受動喫煙防止条例の制定で喫煙率は下がるのだろうか。神奈川県と兵庫県の喫煙率推移、47都道府県の中での相対的順位の変化をみると、神奈川県でその効果はより顕著と言える。
受動喫煙防止対策の限界
このように喫煙を望まない非喫煙者をたばこの煙から守る、という受動喫煙防止対策は大きな効果があることがわかる。
だが、喫煙者と非喫煙者を物理的に完全に隔離することは不可能だ。「穴」がどうしても生じる。その他の条件を全く同じにし、たばこを吸う群と吸わず煙にも暴露しない群に分ける疫学調査が倫理的にも不可能なように、喫煙者と非喫煙者の両者を完全に分けることはできない。せっかく受動喫煙防止の政令や条例を制定しても穴だらけなら効果は期待薄だ。
社会的政治的経済的に喫煙が許容されている現状では、受動喫煙防止対策には大きな効果はあるが、根源的な解決には自ずから限界がある。
喫煙率を下げること、そして望まない喫煙から非喫煙者を守ること、この二つは両輪のようなものだと筆者は考える。喫煙とたばこの煙の害は言うまでもない。喫煙率が限りなくゼロに近づけば、当然だが受動喫煙防止対策も必要なくなるはずだ。神奈川県の事例のように受動喫煙防止条例の制定で喫煙率が大きく下がるのは朗報だが、喫煙率をより下げていくためにも他の依存症対策と同様、喫煙者に対する周囲や環境の理解やサポートなどが重要なのではないだろうか。
※1:Inoue M, Sawada N, Matsuda T, et al: Attributable causes of cancer in Japan in 2005- systematic assessment to estimate current Oncol, 2012; 23(5): 1362-9.Ikeda N, Inoue M, Iso H, et al: Adult mortality attributable to preventable risk factors for non-communicable diseases and injuries in Japan:a comparative risk assessment. PLoS Med. 2012; 9(1): e1001160.
※2:「医学における因果関係の推論──疫学での歴史的流れ──」津田俊秀、馬場園明、三野善央、松岡宏明、山本英二、『日本衛生学雑誌』1996.
※3:United States Environmental Protection Agency. Respiratory health effects of passive
smoking: Lung cancer and other disorders. Washington: United States Environmental Protection Agency, 1992.

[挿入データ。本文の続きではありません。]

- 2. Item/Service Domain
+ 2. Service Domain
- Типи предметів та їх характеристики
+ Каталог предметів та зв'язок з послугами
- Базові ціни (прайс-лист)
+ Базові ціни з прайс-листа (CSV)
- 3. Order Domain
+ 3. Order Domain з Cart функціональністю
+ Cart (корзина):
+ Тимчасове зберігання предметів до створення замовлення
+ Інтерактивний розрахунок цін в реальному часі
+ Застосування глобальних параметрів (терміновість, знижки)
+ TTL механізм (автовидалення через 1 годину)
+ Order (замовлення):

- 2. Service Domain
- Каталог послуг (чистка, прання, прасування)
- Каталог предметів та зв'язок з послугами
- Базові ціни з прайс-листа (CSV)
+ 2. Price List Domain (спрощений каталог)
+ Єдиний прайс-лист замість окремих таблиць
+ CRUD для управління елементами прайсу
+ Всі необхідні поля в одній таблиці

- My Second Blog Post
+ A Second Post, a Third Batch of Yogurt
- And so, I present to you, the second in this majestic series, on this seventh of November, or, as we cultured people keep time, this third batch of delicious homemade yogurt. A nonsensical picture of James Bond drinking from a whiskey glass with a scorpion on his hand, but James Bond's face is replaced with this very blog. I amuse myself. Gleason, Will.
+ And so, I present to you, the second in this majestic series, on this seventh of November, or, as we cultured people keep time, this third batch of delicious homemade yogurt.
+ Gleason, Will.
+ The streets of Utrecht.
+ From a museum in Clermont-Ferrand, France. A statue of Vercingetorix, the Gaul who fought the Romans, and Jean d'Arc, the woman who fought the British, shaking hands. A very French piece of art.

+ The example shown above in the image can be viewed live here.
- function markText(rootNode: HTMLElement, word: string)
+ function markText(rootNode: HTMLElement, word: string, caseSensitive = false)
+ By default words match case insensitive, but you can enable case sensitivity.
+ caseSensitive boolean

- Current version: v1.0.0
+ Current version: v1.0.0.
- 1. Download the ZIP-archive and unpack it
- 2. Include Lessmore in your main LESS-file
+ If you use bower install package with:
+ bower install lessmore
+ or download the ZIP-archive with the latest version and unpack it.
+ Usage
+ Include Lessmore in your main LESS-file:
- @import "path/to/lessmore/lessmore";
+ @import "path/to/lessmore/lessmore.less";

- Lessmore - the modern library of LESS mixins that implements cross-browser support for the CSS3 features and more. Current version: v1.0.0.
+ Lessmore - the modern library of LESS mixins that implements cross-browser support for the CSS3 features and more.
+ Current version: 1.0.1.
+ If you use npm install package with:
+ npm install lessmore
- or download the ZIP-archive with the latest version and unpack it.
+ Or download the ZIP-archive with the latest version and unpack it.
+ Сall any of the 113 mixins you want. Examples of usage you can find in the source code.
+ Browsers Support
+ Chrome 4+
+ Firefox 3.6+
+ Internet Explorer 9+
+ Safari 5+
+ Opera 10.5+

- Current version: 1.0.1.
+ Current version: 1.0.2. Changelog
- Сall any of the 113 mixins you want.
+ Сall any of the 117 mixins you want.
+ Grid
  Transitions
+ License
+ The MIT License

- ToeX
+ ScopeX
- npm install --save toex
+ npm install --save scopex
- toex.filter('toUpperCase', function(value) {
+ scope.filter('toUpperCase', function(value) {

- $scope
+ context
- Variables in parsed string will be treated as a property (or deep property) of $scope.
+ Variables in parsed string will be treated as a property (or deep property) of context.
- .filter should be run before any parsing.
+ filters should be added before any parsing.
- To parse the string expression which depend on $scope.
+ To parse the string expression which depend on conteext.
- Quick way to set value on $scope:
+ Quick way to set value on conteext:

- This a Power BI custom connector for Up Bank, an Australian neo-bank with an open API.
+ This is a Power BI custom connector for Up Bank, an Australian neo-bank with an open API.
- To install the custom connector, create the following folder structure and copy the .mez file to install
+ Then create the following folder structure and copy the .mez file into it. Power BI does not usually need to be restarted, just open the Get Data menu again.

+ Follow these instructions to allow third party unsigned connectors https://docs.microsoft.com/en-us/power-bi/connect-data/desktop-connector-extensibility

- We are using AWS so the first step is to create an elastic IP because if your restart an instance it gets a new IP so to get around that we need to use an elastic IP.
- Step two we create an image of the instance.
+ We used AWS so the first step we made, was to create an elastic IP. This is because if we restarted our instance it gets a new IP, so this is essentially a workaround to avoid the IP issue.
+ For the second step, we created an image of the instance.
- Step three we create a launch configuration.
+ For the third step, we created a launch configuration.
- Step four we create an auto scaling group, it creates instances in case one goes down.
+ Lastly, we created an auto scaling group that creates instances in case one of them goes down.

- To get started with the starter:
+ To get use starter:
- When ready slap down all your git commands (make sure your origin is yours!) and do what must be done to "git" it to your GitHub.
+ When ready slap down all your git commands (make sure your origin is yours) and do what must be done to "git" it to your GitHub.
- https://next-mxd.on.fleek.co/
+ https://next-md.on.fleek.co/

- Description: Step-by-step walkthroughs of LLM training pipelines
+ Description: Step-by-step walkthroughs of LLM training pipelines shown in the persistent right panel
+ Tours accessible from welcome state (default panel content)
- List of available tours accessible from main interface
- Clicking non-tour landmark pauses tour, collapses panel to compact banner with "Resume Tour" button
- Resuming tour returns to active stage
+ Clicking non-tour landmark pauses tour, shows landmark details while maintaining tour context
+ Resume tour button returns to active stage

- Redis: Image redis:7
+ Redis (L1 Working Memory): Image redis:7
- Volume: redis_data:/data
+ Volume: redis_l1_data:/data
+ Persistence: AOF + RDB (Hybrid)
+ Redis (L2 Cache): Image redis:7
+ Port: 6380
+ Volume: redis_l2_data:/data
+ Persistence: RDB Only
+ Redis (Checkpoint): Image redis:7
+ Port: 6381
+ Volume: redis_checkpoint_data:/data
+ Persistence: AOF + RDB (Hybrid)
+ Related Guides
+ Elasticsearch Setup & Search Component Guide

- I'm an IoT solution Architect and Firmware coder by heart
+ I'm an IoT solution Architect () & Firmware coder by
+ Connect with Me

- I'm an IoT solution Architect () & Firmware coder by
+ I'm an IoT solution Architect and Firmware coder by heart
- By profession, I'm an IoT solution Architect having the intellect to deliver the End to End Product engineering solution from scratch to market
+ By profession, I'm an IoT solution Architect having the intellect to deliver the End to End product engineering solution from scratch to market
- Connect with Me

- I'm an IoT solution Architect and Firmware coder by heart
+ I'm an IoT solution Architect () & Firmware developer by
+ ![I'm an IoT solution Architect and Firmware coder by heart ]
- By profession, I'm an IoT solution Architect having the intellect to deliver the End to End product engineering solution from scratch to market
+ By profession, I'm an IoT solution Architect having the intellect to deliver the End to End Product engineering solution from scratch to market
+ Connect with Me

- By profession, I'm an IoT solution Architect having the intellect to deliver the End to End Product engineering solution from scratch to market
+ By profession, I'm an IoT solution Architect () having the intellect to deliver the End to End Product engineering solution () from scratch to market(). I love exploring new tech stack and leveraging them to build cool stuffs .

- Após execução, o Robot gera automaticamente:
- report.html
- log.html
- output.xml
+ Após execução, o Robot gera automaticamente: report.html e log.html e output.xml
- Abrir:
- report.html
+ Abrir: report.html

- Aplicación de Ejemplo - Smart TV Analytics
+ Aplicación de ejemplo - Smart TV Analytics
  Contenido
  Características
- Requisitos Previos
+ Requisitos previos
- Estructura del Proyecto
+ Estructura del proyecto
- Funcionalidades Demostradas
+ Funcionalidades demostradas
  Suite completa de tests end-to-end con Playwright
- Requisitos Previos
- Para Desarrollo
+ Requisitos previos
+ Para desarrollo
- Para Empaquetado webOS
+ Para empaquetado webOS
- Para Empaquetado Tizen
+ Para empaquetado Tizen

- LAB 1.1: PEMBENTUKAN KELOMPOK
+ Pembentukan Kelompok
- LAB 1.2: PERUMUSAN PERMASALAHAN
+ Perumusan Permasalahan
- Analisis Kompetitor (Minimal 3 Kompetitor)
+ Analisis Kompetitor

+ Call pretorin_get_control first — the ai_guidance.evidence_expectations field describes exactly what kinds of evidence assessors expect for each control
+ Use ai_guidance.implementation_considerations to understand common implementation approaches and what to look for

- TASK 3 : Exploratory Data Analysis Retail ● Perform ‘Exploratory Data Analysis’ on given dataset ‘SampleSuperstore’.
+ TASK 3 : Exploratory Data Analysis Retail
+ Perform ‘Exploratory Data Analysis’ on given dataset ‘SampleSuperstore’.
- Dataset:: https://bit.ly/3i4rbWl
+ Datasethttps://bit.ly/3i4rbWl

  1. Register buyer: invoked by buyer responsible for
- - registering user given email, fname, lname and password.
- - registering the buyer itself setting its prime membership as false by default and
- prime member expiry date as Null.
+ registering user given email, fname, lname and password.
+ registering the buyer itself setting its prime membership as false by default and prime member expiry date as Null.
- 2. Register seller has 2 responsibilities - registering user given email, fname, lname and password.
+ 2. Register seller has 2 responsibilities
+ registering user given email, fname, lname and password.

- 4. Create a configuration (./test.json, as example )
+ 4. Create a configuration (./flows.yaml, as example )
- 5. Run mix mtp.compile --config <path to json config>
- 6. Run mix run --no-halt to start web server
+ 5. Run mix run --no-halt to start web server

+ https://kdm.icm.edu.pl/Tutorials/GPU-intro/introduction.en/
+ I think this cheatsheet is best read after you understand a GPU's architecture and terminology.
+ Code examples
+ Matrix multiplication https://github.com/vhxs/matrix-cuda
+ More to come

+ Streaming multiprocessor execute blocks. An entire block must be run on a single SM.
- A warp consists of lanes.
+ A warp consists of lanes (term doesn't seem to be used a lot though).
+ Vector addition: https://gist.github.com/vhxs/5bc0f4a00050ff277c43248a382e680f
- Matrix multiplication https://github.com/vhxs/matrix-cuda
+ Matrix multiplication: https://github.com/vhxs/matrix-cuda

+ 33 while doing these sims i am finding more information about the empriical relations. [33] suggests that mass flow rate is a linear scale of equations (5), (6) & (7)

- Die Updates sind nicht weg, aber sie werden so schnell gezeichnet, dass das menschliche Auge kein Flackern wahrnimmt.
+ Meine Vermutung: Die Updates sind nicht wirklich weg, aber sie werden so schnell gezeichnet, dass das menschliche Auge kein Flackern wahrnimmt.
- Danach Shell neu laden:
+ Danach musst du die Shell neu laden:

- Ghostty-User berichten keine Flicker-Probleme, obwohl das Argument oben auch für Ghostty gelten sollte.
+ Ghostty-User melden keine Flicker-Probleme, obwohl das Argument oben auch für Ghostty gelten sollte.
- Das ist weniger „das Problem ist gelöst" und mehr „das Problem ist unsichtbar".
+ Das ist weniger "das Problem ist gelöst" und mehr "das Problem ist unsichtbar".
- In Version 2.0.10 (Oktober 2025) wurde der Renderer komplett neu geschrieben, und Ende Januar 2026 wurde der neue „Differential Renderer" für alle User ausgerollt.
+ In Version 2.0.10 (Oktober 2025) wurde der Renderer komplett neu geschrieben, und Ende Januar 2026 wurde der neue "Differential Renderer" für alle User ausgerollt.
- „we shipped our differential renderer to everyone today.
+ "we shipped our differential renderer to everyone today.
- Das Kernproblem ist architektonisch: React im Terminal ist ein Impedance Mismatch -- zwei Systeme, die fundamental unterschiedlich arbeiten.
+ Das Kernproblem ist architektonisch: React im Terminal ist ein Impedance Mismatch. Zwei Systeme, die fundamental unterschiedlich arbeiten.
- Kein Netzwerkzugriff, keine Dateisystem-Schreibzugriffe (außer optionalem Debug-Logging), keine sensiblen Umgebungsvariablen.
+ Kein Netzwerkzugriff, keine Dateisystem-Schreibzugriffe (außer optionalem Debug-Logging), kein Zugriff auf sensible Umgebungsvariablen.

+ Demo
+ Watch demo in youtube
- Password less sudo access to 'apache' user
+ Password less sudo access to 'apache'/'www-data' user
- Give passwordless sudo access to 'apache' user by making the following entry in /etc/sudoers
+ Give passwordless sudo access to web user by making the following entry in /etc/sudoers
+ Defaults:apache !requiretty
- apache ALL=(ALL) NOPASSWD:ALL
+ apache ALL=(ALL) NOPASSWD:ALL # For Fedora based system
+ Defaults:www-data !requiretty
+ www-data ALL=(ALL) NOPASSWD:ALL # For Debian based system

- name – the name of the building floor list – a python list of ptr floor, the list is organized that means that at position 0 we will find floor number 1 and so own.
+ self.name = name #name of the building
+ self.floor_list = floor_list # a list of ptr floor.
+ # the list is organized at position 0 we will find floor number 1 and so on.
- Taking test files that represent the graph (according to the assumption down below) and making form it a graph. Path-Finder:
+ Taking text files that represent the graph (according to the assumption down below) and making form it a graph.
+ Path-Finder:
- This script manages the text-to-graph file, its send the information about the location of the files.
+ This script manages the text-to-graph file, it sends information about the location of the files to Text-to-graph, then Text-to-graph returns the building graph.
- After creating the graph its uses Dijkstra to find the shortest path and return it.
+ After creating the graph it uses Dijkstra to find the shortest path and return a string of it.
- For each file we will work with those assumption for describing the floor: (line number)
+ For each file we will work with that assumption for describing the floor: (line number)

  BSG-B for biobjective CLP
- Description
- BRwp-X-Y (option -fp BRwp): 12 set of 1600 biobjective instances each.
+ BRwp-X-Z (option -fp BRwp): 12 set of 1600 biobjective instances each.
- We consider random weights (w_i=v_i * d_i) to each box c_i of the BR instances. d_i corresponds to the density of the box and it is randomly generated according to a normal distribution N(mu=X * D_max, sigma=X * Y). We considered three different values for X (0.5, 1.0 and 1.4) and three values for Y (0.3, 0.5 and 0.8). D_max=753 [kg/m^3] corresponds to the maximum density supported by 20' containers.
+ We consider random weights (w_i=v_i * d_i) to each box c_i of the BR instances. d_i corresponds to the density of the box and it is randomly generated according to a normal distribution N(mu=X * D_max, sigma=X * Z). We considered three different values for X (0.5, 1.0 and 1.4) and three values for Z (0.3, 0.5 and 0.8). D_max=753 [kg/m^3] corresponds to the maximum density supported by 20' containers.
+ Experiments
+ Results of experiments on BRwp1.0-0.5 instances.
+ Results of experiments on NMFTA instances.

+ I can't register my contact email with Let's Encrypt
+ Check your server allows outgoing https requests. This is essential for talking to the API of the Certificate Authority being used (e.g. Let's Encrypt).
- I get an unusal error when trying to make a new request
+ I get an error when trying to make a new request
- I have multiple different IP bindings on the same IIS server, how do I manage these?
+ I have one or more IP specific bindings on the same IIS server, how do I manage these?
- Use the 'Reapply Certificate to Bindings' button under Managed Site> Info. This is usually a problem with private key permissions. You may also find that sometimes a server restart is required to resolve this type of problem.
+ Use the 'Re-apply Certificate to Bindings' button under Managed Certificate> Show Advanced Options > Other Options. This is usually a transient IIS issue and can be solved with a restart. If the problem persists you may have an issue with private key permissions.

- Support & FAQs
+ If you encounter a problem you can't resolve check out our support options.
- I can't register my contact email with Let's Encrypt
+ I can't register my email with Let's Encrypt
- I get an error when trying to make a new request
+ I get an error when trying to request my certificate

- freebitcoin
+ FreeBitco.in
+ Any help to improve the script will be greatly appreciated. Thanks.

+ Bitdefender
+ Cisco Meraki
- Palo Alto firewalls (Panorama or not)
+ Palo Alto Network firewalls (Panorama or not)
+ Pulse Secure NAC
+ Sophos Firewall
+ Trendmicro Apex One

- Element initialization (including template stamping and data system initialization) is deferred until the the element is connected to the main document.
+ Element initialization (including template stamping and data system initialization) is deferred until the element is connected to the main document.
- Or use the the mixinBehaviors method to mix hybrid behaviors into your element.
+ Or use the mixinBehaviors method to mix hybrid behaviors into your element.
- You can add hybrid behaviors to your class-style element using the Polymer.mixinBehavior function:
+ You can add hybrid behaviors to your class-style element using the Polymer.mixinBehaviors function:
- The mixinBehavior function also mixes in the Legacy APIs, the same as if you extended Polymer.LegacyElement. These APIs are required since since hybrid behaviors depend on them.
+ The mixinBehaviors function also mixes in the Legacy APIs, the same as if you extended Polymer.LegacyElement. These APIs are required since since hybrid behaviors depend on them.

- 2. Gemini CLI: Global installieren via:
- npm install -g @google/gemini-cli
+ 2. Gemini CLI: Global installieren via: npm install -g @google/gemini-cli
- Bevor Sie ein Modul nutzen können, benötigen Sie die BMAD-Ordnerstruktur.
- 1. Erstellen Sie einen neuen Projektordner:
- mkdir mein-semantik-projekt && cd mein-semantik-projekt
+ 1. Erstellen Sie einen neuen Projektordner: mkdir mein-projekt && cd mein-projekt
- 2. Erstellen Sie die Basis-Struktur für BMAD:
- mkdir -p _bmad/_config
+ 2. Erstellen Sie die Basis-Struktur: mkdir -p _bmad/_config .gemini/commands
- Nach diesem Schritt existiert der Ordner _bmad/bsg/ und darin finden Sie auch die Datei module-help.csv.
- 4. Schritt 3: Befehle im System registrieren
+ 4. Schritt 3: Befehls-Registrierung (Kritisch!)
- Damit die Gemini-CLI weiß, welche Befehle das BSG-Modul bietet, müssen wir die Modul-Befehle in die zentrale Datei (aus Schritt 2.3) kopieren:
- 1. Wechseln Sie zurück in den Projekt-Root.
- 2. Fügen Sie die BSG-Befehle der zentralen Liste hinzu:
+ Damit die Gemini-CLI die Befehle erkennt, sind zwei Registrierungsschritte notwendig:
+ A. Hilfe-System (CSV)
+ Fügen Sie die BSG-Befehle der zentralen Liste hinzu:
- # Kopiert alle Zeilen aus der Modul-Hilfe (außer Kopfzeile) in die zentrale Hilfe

※3:「医薬研究におけるメタアナリシスと公表バイアス」浜田知久馬、中西豊支、松岡伸篤、『計量生物学』Vol. 27, No. 2, 139-157, 2006.
※4:「たばこ対策の道標」 矢島鉄也(当時)厚生労働省健康局長、『公衆衛生情報』特集号、42(11-1), 2013
※5:Effective tobacco control is key to rapid progress in reduction of non-communicable diseases. Glantz S, Gonzalez M. Lancet. 2012; 379: 1269-71
※追記:2017/04/18、12:04に引用文献を加えた。